La modificación de la clasificación de Dukes propuesta por Jass4 implica la incorporación de dos nuevas variables (infiltrado linfocítico y tipo de margen) y el reconocimiento de la importancia del número de ganglios, lo que permitiría según el autor agrupar un porcentaje mayor de pacientes en estadios de pronóstico confiable, lo que ha sido controversial11-14,17,25,26. En nuestra experiencia la aplicación sistemática del modelo de Jass complementando la clasificación de Dukes nos ha otorgado una información pronóstica valiosa. En el análisis multivariado esta clasificación demostró tener una potencia predictiva de gran relevancia que no se puede explicar sólo por la incorporación del número de ganglios afectados y el compromiso transmural. Así, hubo un riesgo similar de morir por cáncer en los estadios B, C1 y C2 de Dukes cuando el Jass era III (Tabla 3), mientras que este riesgo en los pacientes Jass IV fue 18 veces mayor que en los casos un Jass II ajustando por edad, sexo y localización, independiente del estadio C de Dukes (Tabla 4). Desgraciadamente los criterios histológicos para definir el infiltrado linfocitario y el tipo de margen difieren en los estudios publicados y el carácter subjetivo de ambas variables se refleja en una variabilidad inter-observador de alrededor del 75%14,17,24.

Es interesante destacar que con la excepción del escore de Jass, que implica medir dos variables nuevas no señaladas habitualmente en los informes histopatológicos, las clasificaciones pronósticas derivadas del sistema ideado por Dukes son perfectamente intercambiables y permiten una comparación válida como se muestra en esta serie.

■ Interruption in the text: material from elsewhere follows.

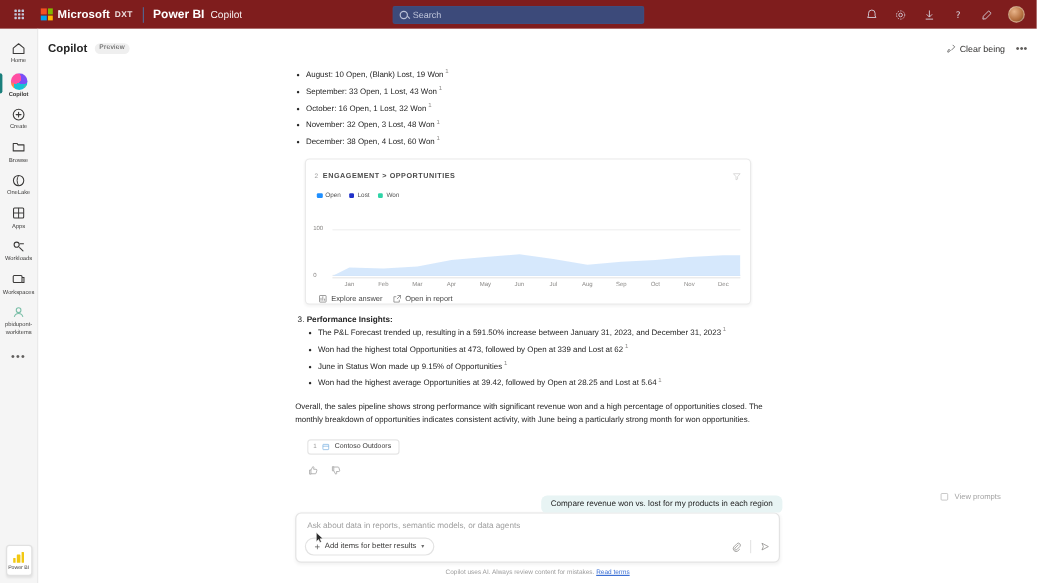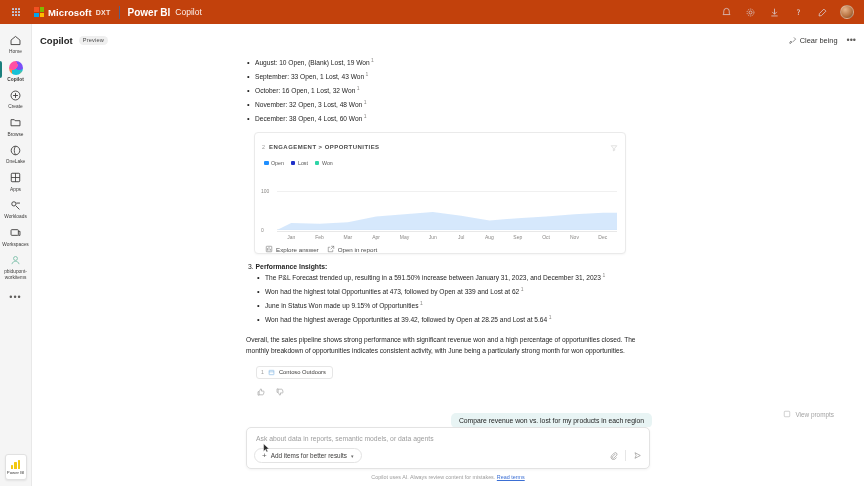"Microsoft" .topbar { background: #c2410c -> #7f1d1d }
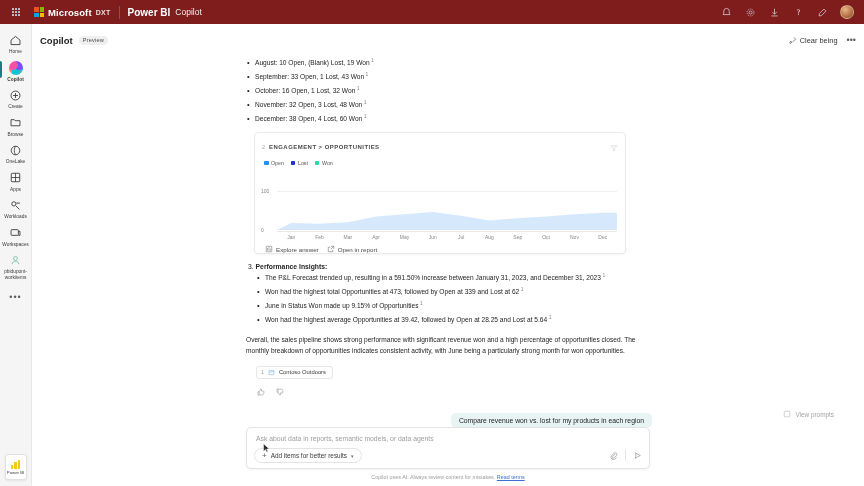"Search" div.search-wrap { html: none -> <div> <div></div> <div>Search</div> </div> }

Al respecto, la división de la categoría A de Dukes sugerida por el TNM (Estadio IA y IB)12,24 tiene una relevancia pronóstica especial en los pacientes con cáncer de recto tributarios de una resección local, puesto que discriminan entre tumores que comprometen hasta la submucosa (T1) o la muscular propia (T2), lo que tiene implicancias terapéuticas claras27. En la categoría "B" se incluyen pacientes tan disímiles que el riesgo aproximado de morir por recidiva tumoral es del 40%, lo que sugiere la presencia de otras variables pronósticas deletéreas no incorporadas en los sistemas de etapificación actuales12-14,17,20,24,28.

La importancia de número de ganglios metastásicos (factor no asimilado como tal en la clasificación de Dukes y realzada en la modificación GITSG), es de gran significación y está incorporado en el escore de Jass que hemos utilizado desde 1990 en forma complementaria al Dukes modificado. Del mismo modo, la categoría "C" es muy heterogénea e incluye pacientes que van a fallecer por recidiva y a otros que curan sólo con la resección quirúrgica. Para orientar el seguimiento y una terapia adyuvante se requiere de mayor información que permita una selección más confiable de cada paciente, evitando un tratamiento adyuvante innecesario o el seguimiento acucioso con un bajo costo-beneficio. En ausencia de una clasificación con una potencia pronóstica definitiva en el caso individual, el sistema de Dukes modificado (que incorpora las metástasis a distancia) con el escore de Jass permite una orientación satisfactoria aunque no óptima en el manejo de los pacientes con un cáncer colorrectal. El pronóstico de un paciente con un cáncer colorrectal no sólo depende de la extensión anatómica de la enfermedad, sino que es influenciado además por factores del tumor, del paciente y del tipo de tratamiento. La aplicación de marcadores moleculares y oncogénicos29 podrían en el futuro suplementar o incluso cambiar los sistemas de evaluación actualmente vigentes.